Retype exactly the span of lines below from the one with "[102,695,419,713] [81,733,101,751] 3." through the one with "[218,395,240,406] 150 ->". Do not include pictures.

(DATA FOR THIS TASK)
——
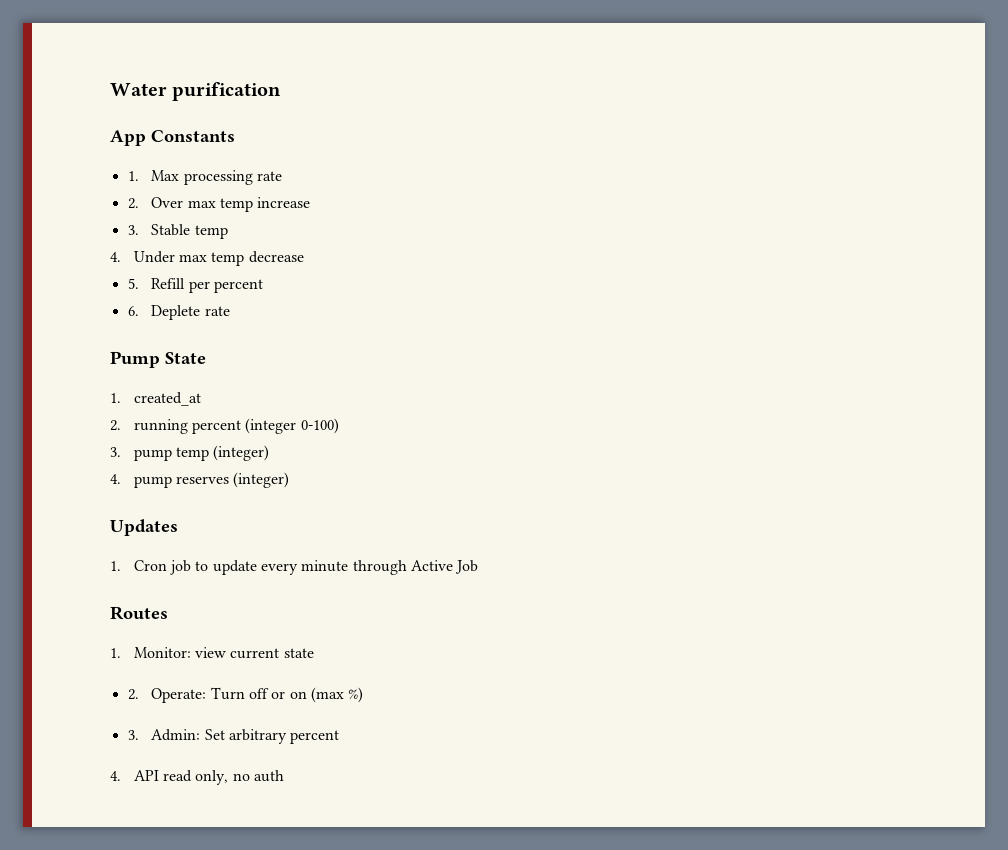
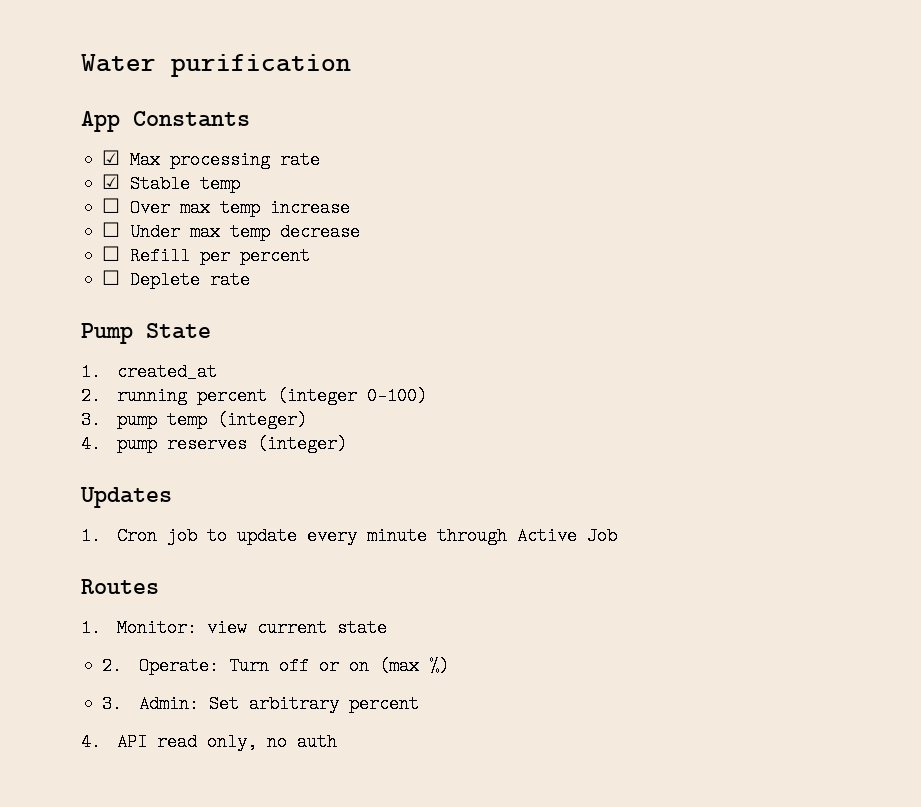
[127,171,139,181] 1. -> [102,150,121,165] ☑
[127,198,139,209] 2. -> [102,174,241,193] [102,198,121,213] ☑ Stable temp // ☐
[127,224,228,239] [110,252,121,262] 3. Stable temp // 4. -> [102,222,121,237] ☐
[127,278,139,289] 5. -> [102,246,121,261] ☐
[127,306,139,316] 6. -> [102,270,121,285] ☐

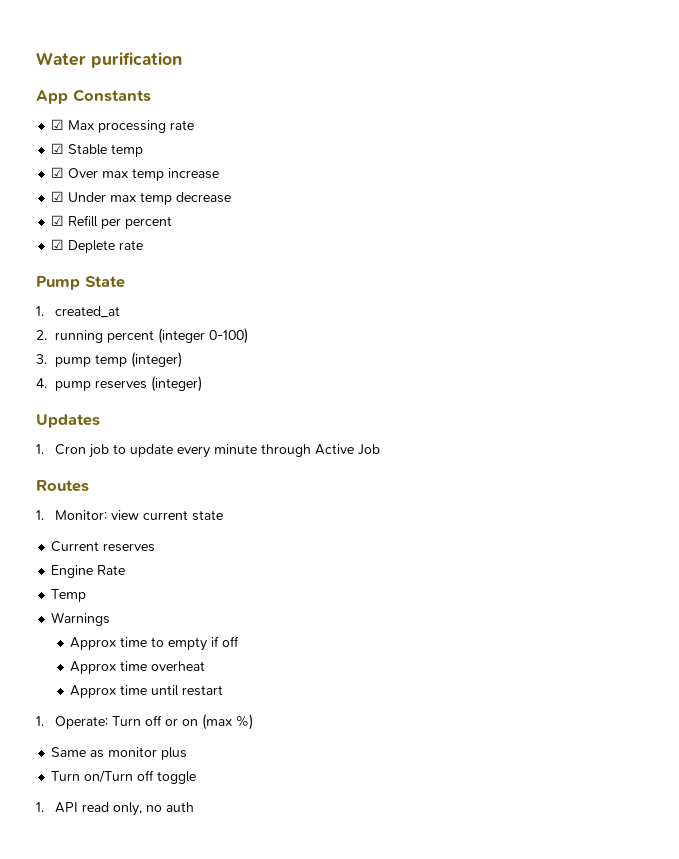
[102,198,121,213] ☐ -> [51,167,65,178] ☑
[102,222,121,237] ☐ -> [51,191,65,202] ☑
[102,246,121,261] ☐ -> [51,215,65,226] ☑
[102,270,121,285] ☐ -> [51,239,65,250] ☑
[102,657,123,675] 2. -> [51,541,156,552] [51,565,126,578] [51,589,87,602] [51,612,111,626] [70,636,240,651] [70,661,206,674] [70,685,224,698] [36,716,44,726] Current reserves // Engine Rate // Temp // Warnings // Approx time to empty if off // Approx time overheat // Approx time until restart // 1.
[102,695,419,713] [81,733,101,751] 3. Admin: Set arbitrary percent // 4. -> [51,747,188,760] [51,770,197,784] [36,802,44,812] Same as monitor plus // Turn on/Turn off toggle // 1.

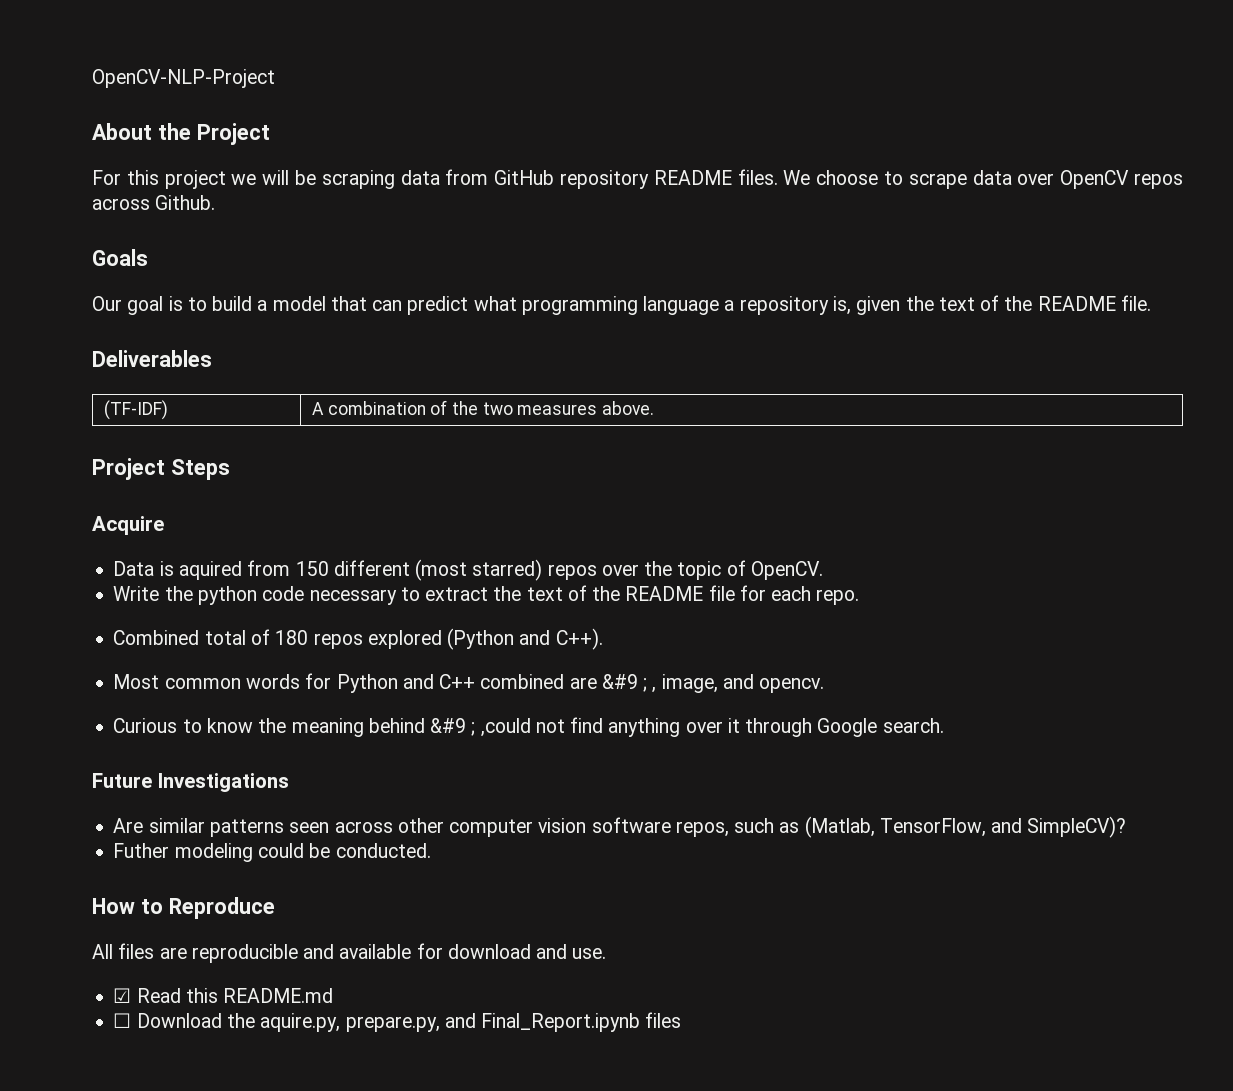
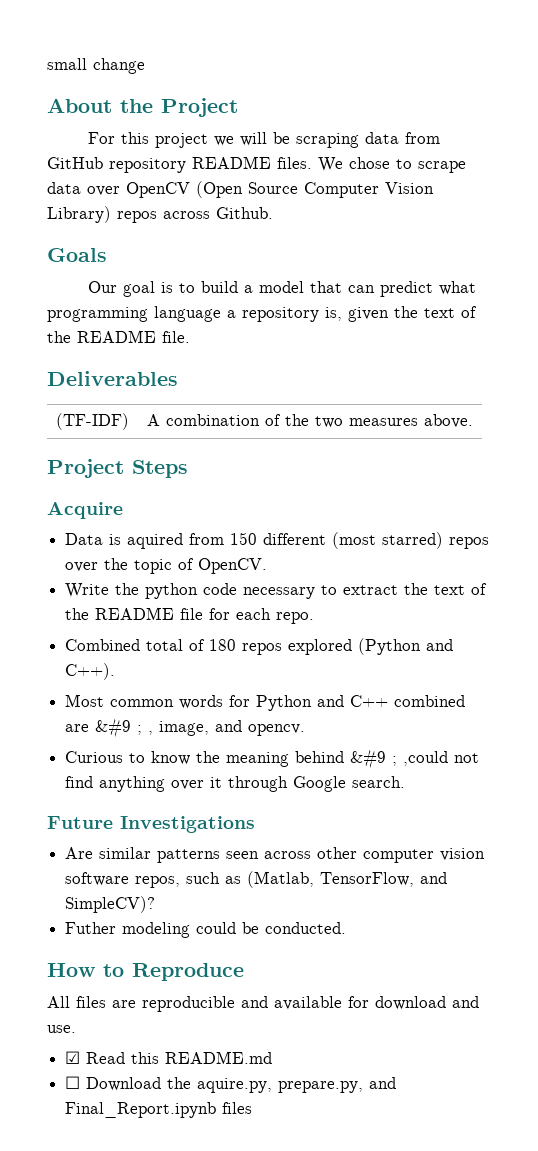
[92,69,275,88] OpenCV-NLP-Project -> [47,58,145,74] small change
[816,170,879,185] choose -> [349,157,390,169] chose
(1130, 179) none -> [196,181,434,198] [47,206,111,223] (Open Source Computer Vision Library)

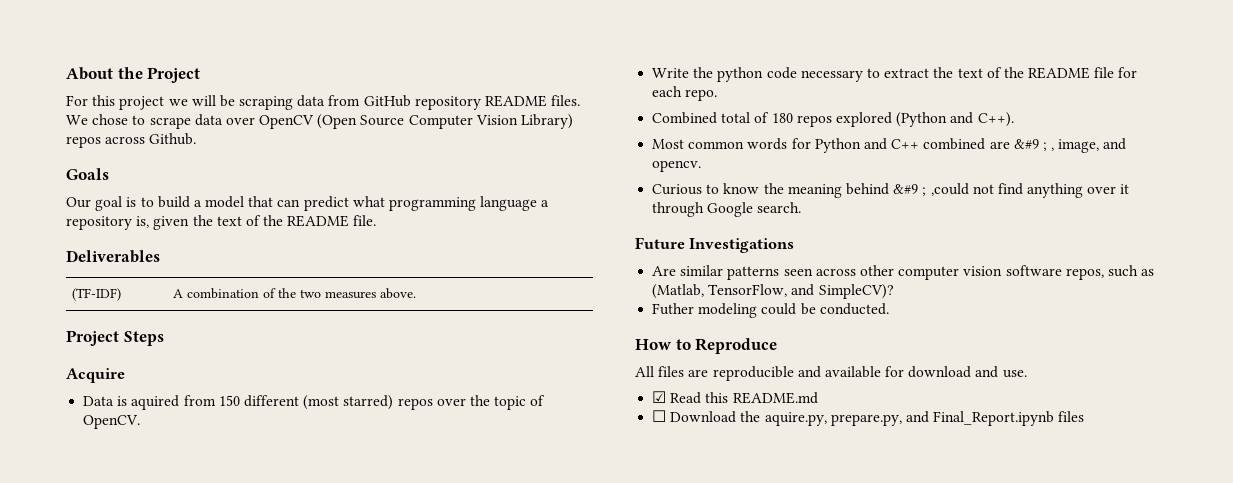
[47,58,145,74] small change // -> (66, 73) none

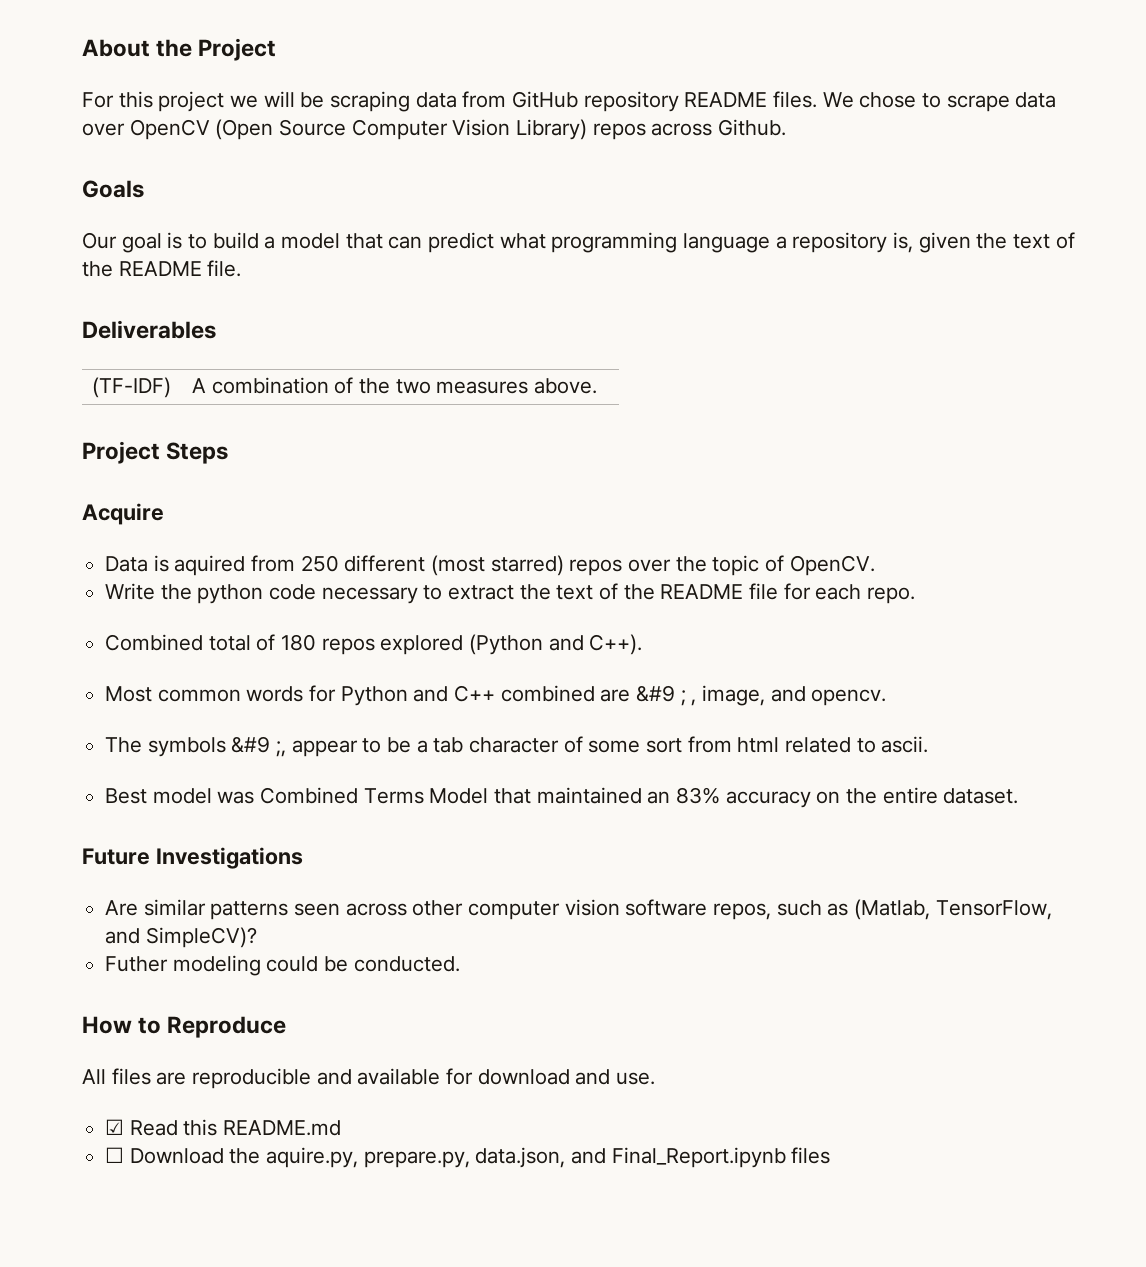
[218,395,240,406] 150 -> [300,555,339,572] 250
[652,183,1130,198] [652,202,802,217] Curious to know the meaning behind &#9 ; ,could not find anything over it through Google search. -> [105,736,929,757] [105,787,1019,808] The symbols &#9 ;, appear to be a tab character of some sort from html related to ascii. // Best model was Combined Terms Model that maintained an 83% accuracy on the entire dataset.
(902, 420) none -> [475,1147,566,1168] data.json,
——
(RESULT)
[102,695,419,713] [81,733,101,751] 3. Admin: Set arbitrary percent // 4. -> [51,747,188,760] [51,770,197,784] [36,802,44,812] Same as monitor plus // Turn on/Turn off toggle // 1.

[92,69,275,88] OpenCV-NLP-Project -> [47,58,145,74] small change
[816,170,879,185] choose -> [349,157,390,169] chose
(1130, 179) none -> [196,181,434,198] [47,206,111,223] (Open Source Computer Vision Library)

[47,58,145,74] small change // -> (66, 73) none

[218,395,240,406] 150 -> [300,555,339,572] 250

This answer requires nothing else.